CS计算机代考程序代写 python scheme 1 Introduction

1 Introduction
Auction Games
CS404 Agent-based Systems Coursework
Imagine an auction of paintings by four famous artists: Picasso, Van Gogh, Rembrandt and Da Vinci. In an auction room the auctioneer presents each piece to be sold, and all bidders then write their bids for the item on a secret sealed note that is handed to the auctioneer. The auctioneer then declares the highest bidder the winner, takes a payment (equal to their bid or to that of the second-highest bidder, depending on the auction), and starts the next round with a new item. If there is a target collection of paintings to buy, the first bidder to buy this bundle of goods terminates the auction and wins. Otherwise, the auction continues until either everyone runs out of money or there are no more items to sell. If there is no target bundle, the bidder with the paintings of the highest total value is the winner.
The objective is to implement strategies for a Python 3 bidding bot that will participate in such an auction.
2 The Auction
The auction runs in the following way. An Auctioneer initialises a room full of bots, then sets up the auction. This involves giving each bot the same budget to spend, setting the sequence of items to be sold, and setting the rules of the auction such as how the overall winner of the game will be decided.
The Auctioneer will then announce an item type to be bid upon, and ask the bots for bids. Your Bot will use the information that the Auctioneer gives it to determine an amount to bid. Once all bots have bid, the Auctioneer will declare the highest bidder the winner, who will then be charged (but not necessarily the amount they bid, see below) and receives the item. If the bids draw, then the winner is chosen at random from the drawn bidders.
For each game, there is at most one winner.

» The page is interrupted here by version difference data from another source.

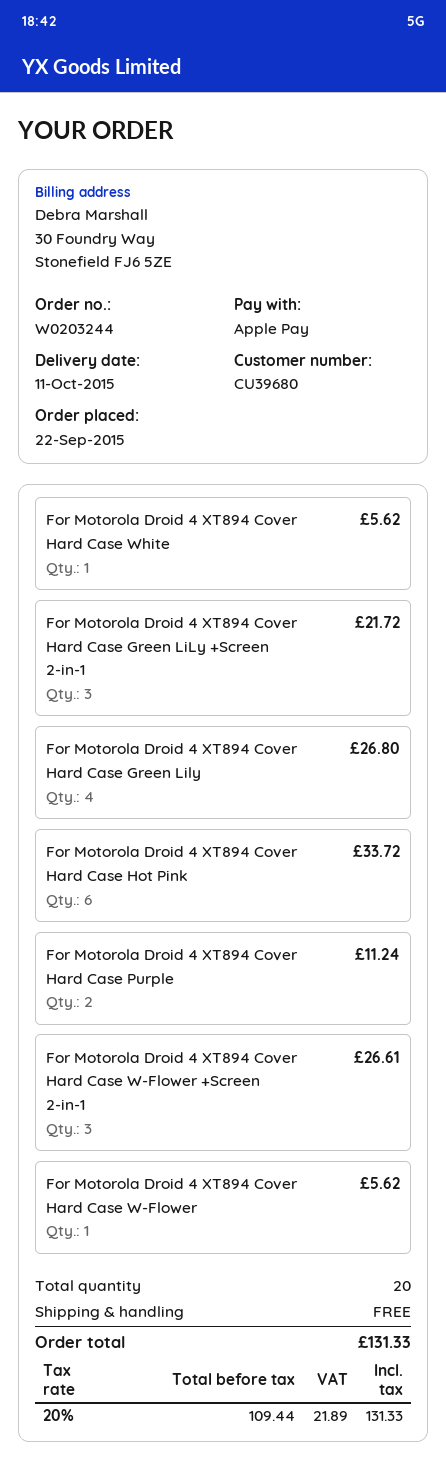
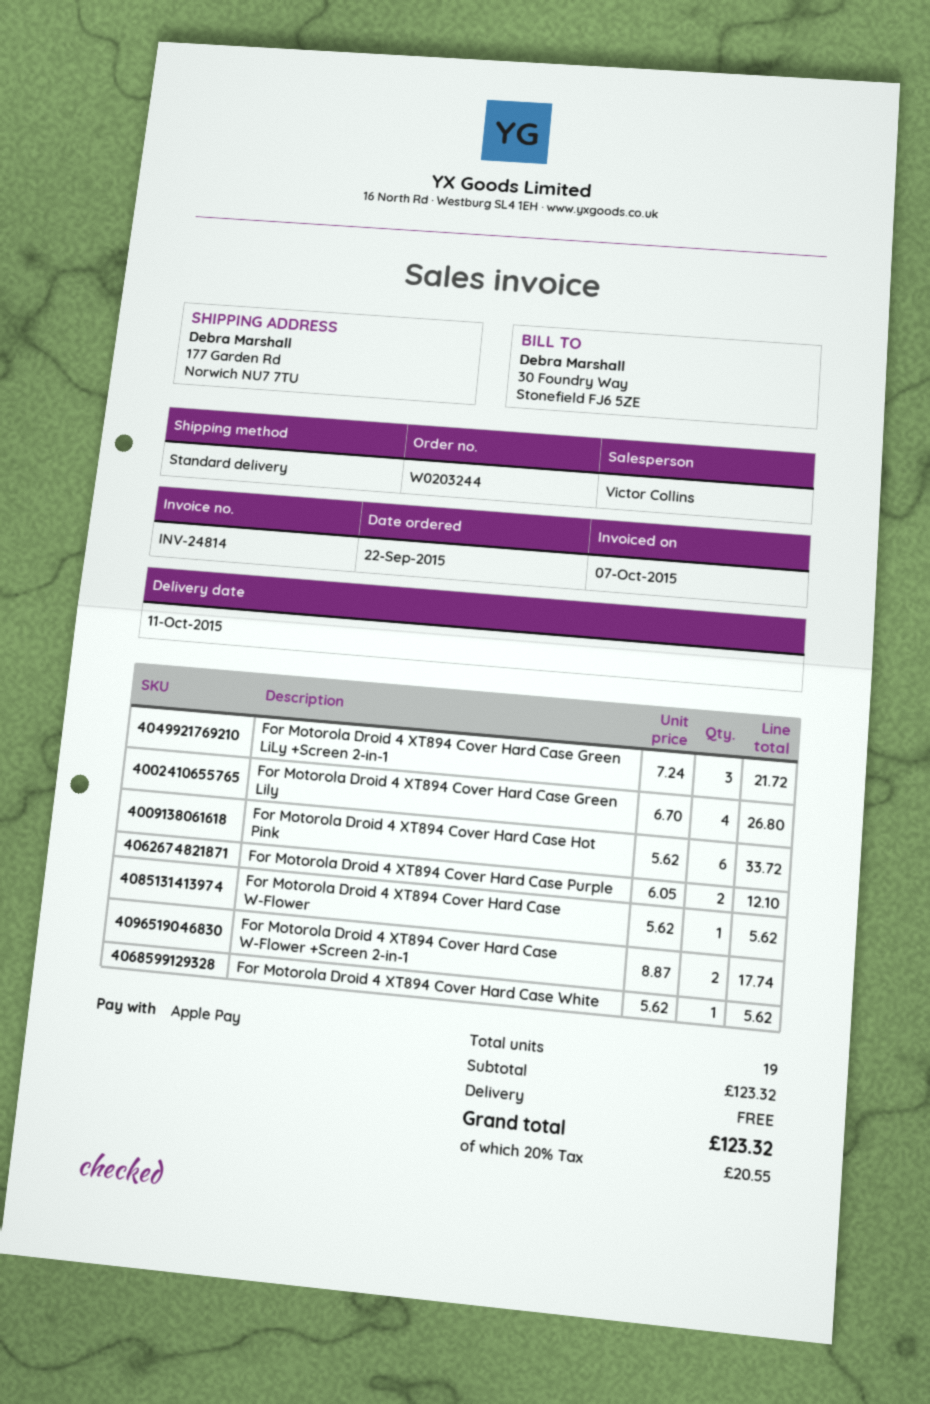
For Motorola Droid 4 XT894 Cover Hard Case Purple: 2 for 11.24 -> 2 for 12.10
For Motorola Droid 4 XT894 Cover Hard Case W-Flower +Screen 2-in-1: 3 for 26.61 -> 2 for 17.74
total quantity: 20 -> 19
tax: 20% = 21.89 -> 20% = 20.55
total: 131.33 -> 123.32

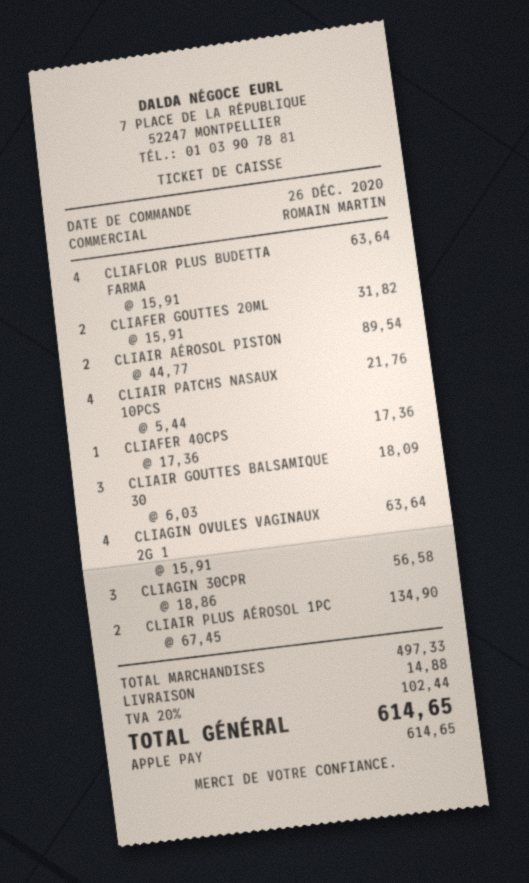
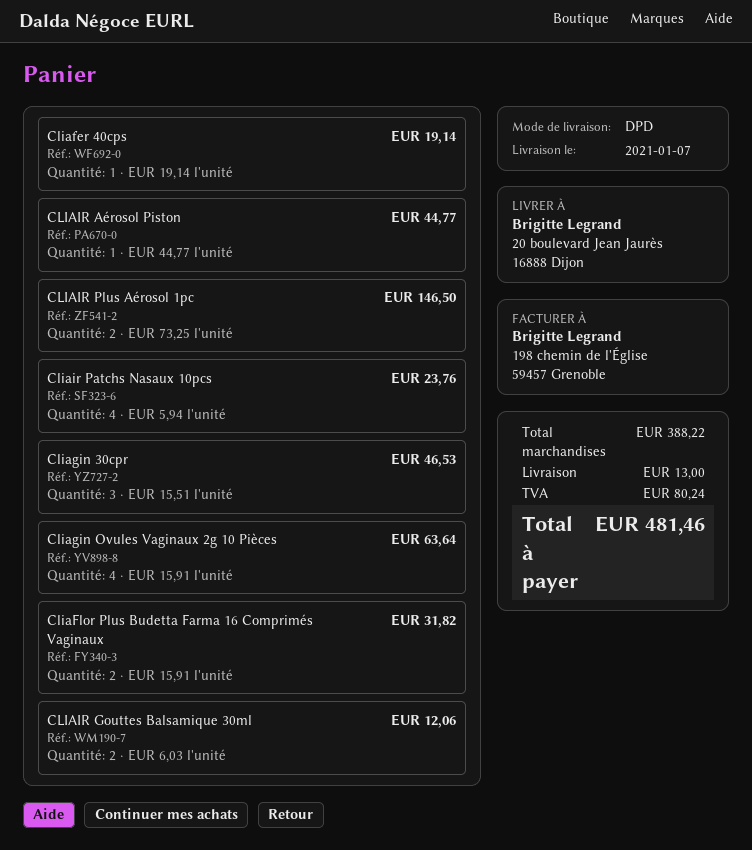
CLIAFLOR PLUS BUDETTA FARMA: 4 x 15.91 = 63.64 -> 2 x 15.91 = 31.82
CLIAFER GOUTTES 20ML: 2 x 15.91 = 31.82 -> none
CLIAIR AÉROSOL PISTON: 2 x 44.77 = 89.54 -> 1 x 44.77 = 44.77
CLIAIR PATCHS NASAUX 10PCS: 4 x 5.44 = 21.76 -> 4 x 5.94 = 23.76
CLIAFER 40CPS: 1 x 17.36 = 17.36 -> 1 x 19.14 = 19.14
CLIAIR GOUTTES BALSAMIQUE 30: 3 x 6.03 = 18.09 -> 2 x 6.03 = 12.06
CLIAGIN 30CPR: 3 x 18.86 = 56.58 -> 3 x 15.51 = 46.53
CLIAIR PLUS AÉROSOL 1PC: 2 x 67.45 = 134.90 -> 2 x 73.25 = 146.50
subtotal: 497.33 -> 388.22
shipping: 14.88 -> 13.00
tax: 102.44 -> 80.24
total: 614.65 -> 481.46

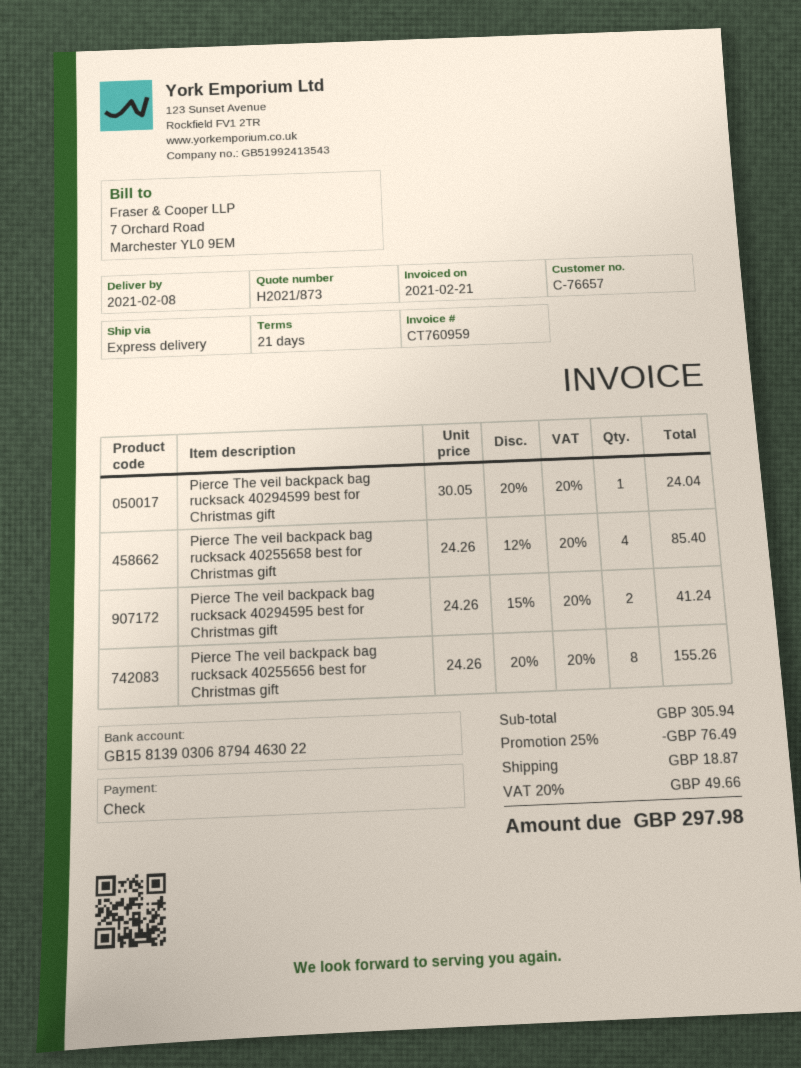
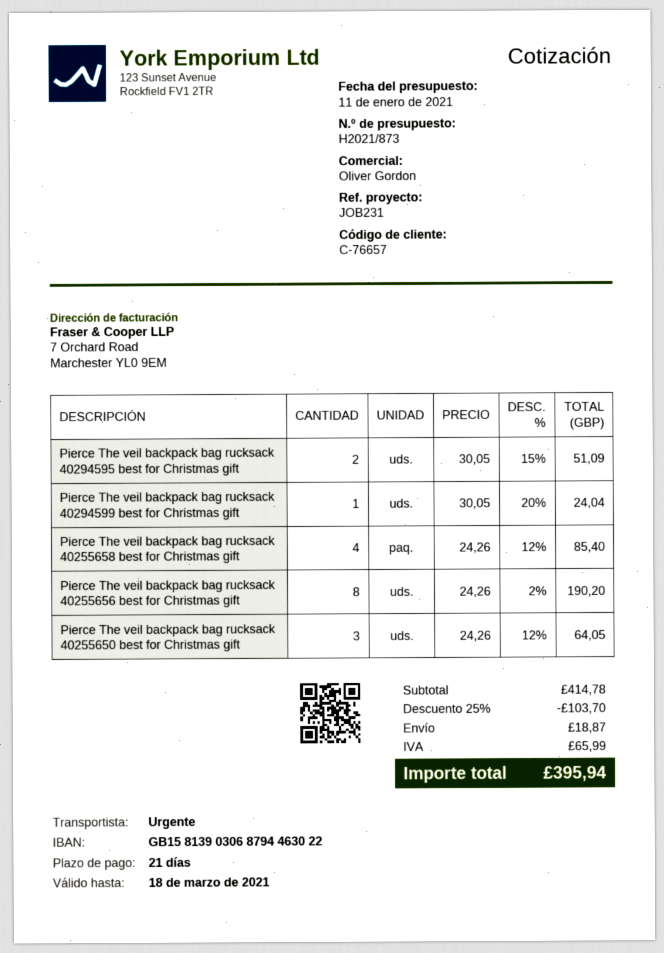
Pierce The veil backpack bag rucksack 40294595 best for Christmas gift: 2 x 24.26 - 15% = 41.24 -> 2 x 30.05 - 15% = 51.09
Pierce The veil backpack bag rucksack 40255656 best for Christmas gift: 8 x 24.26 - 20% = 155.26 -> 8 x 24.26 - 2% = 190.20
Pierce The veil backpack bag rucksack 40255650 best for Christmas gift: none -> 3 x 24.26 - 12% = 64.05
subtotal: 305.94 -> 414.78
discount: 25% = 76.49 -> 25% = 103.70
tax: 49.66 -> 65.99
total: 297.98 -> 395.94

The auction will continue until either there are no more items to sell or if there is a set winning condition, e.g., a bidder managed to acquire the target collection of artists’ paintings needed, in which case they are declared the winner. If there is no target collection as a winning condition then the auction will end once all the paintings are sold, and the bidder who ends with the highest total value of items is the winner.
Note that, however, whilst the highest bidder will always win, the auction may be set up so the highest bidder does not pay their own bid. It can be set up so that the highest bidder is only charged the second-highest bid (see winner pays).
You will write your strategies in your Bot. Your Bot will be tested in a series of different auctions against Bots of varying difficulty and number. Finally, your Bots will be tested against each other in a tournament.
There are two types of games that will be played:
• Value Game:
Highest total value at the end wins, the highest bidder pays the second-highest bid. Picasso is
worth 4, Van Gogh worth 6, Rembrandt worth 8 and Da Vinci worth 12
• Collection Game:
First to collect a given bundle of painting types, the highest bidder pays their own bid. For
example, the collection bundle could be 3 paintings of any artist and 1 of any other artist.
Note that for all games in this tournament, the auction size (number of paintings up for auction) will be 200 and the starting budget for every bidder is 1001.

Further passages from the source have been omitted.